The corporation's hospital in Dillingham, Alaska, currently has 16 beds and two ventilators, Clark said. Patients in need of intensive care must be flown 400 miles away to Anchorage.

A COVID-19 case was confirmed on May 15 in Dillingham. The patient is an out-of-state seasonal worker for Seattle-based Trident Seafoods and has been removed from the community, according to a press release from the state.

"It's starting," Clark said Wednesday, noting that multiple flights have already arrived bringing fishery workers to the region. 

In a May 13 complaint to the Alaska State Commission for Human Rights, the health corporation argued that Dunleavy has created a discriminatory two-tiered system in Alaska. He is respecting the wishes of native tribes in the state's interior to exclude outsiders during the pandemic, it says, while overriding those requests in Bristol Bay.

"Virtually all of the tribal communities in the region have enacted resolutions closing their communities to outsiders," Geoffrey Strommer of Hobbs Straus Dean & Walker LLP, who is representing the corporation, said Wednesday. In the case of Bristol Bay, the governor is "essentially putting fish over Alaska Natives' lives. That's fundamentally unfair."

The complaint requests a temporary restraining order blocking the opening of the Bristol Bay fishery, pending a human rights investigation. 

Strommer has not received a response from the Commission for Human Rights, he said.
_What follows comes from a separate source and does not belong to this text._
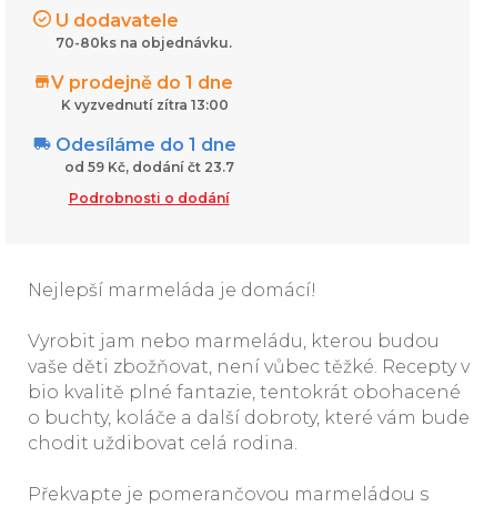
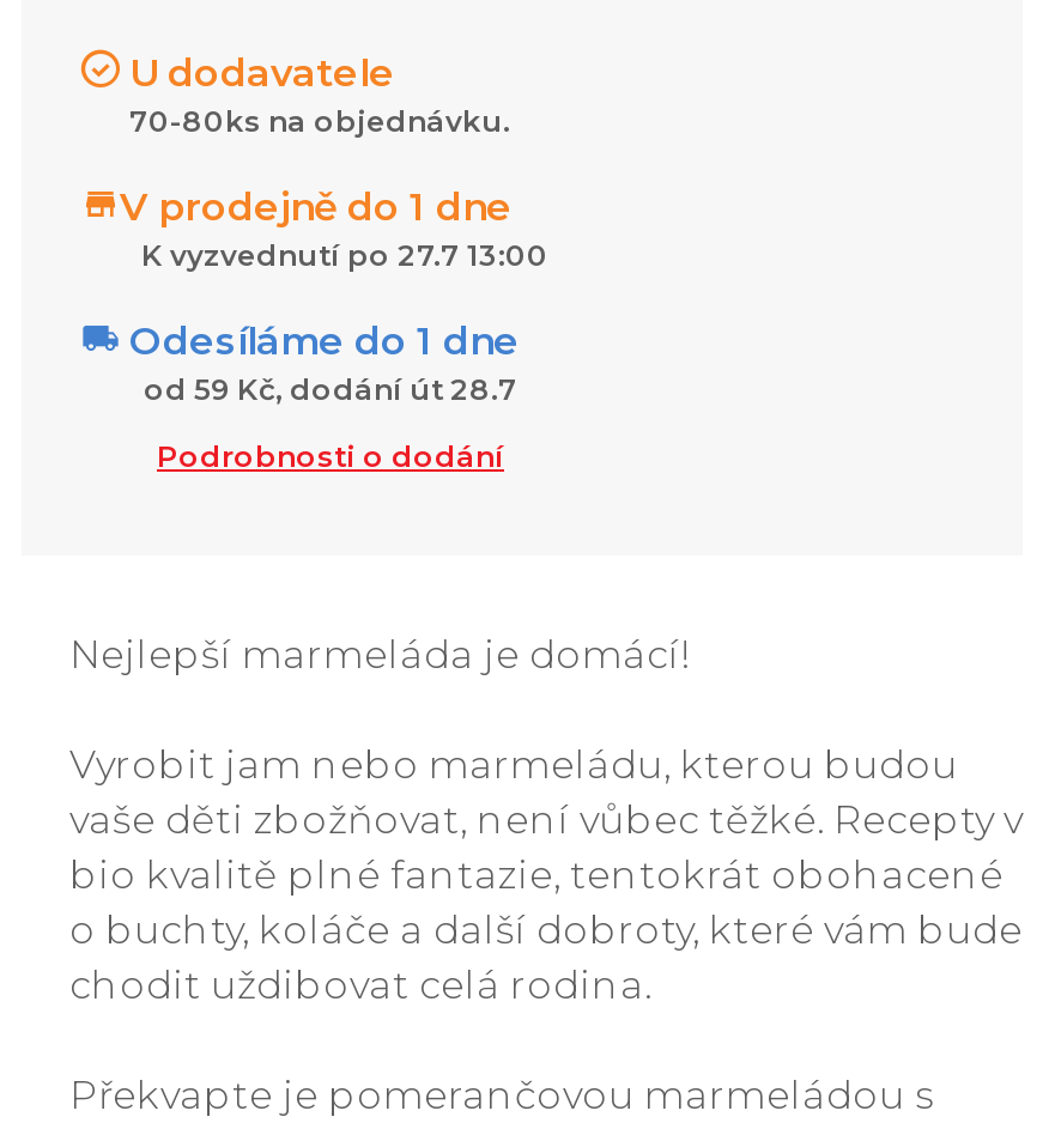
[61,97,229,113] K vyzvednutí zítra 13:00 -> [141,237,548,273] K vyzvednutí po 27.7 13:00
[64,159,234,175] od 59 Kč, dodání čt 23.7 -> [144,371,517,407] od 59 Kč, dodání út 28.7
Commission Director Robert Corbisier declined to comment citing confidentiality laws.

Dunleavy's public health mandates regarding fisheries include requirements that arriving workers self-quarantine for 14 days, wear masks and submit to temperature checks. Fishing companies have been ordered to develop and submit COVID-19 mitigation plans.

"The State of Alaska acknowledges the importance of our commercial fishing fleet to our economy and lifestyle as Alaskans," Dunleavy said in his April 23 mandate.

This guidance "leaves it to the fish processors and businesses to come up with their own plans and resources to regulate themselves," the Bristol Bay health corporation warned Alaska Attorney General Kevin Clarkson in a May 11 letter.

In a statement to Law360, Assistant Attorney General Maria Bahr defended the state's efforts.

"The state is working closely with businesses and industry to ensure operations occur in a safe manner and Alaskans are protected," Bahr said. "Businesses have been very cooperative and want to ensure public health is protected. These are unprecedented times, and we need to come together to address these issues." 

She said if "cases are detected in a community or in a specific business facility," the state will address them.

A spokesperson for the governor's office declined to comment on the human rights complaint, and directed questions about Bristol Bay to the Alaska Department of Health and Social Services. That office did not immediately comment. 

The Alaska Native Health Board released a white paper this month with recommendations to prevent a health crisis in fishing villages this summer, including a broad, publicly available mitigation plan for COVID-19 outbreaks on fishing vessels.

"Even during the best of times, the shortages of providers and resources in these remote communities makes delivery of care difficult," the board wrote. The pandemic has already prompted Alaska health care providers to furlough hundreds of workers.

The board added that the current situation draws alarming parallels to the Spanish Flu of 1918.

"The anxiety comes from centuries of community trauma of diseases brought by outsiders," the ANHB wrote. "Whole Alaska Native communities were wiped off the Alaska terrain — and people fear the same with the current pandemic."

To date, Alaska has confirmed 399 positive cases of COVID-19 and 10 deaths.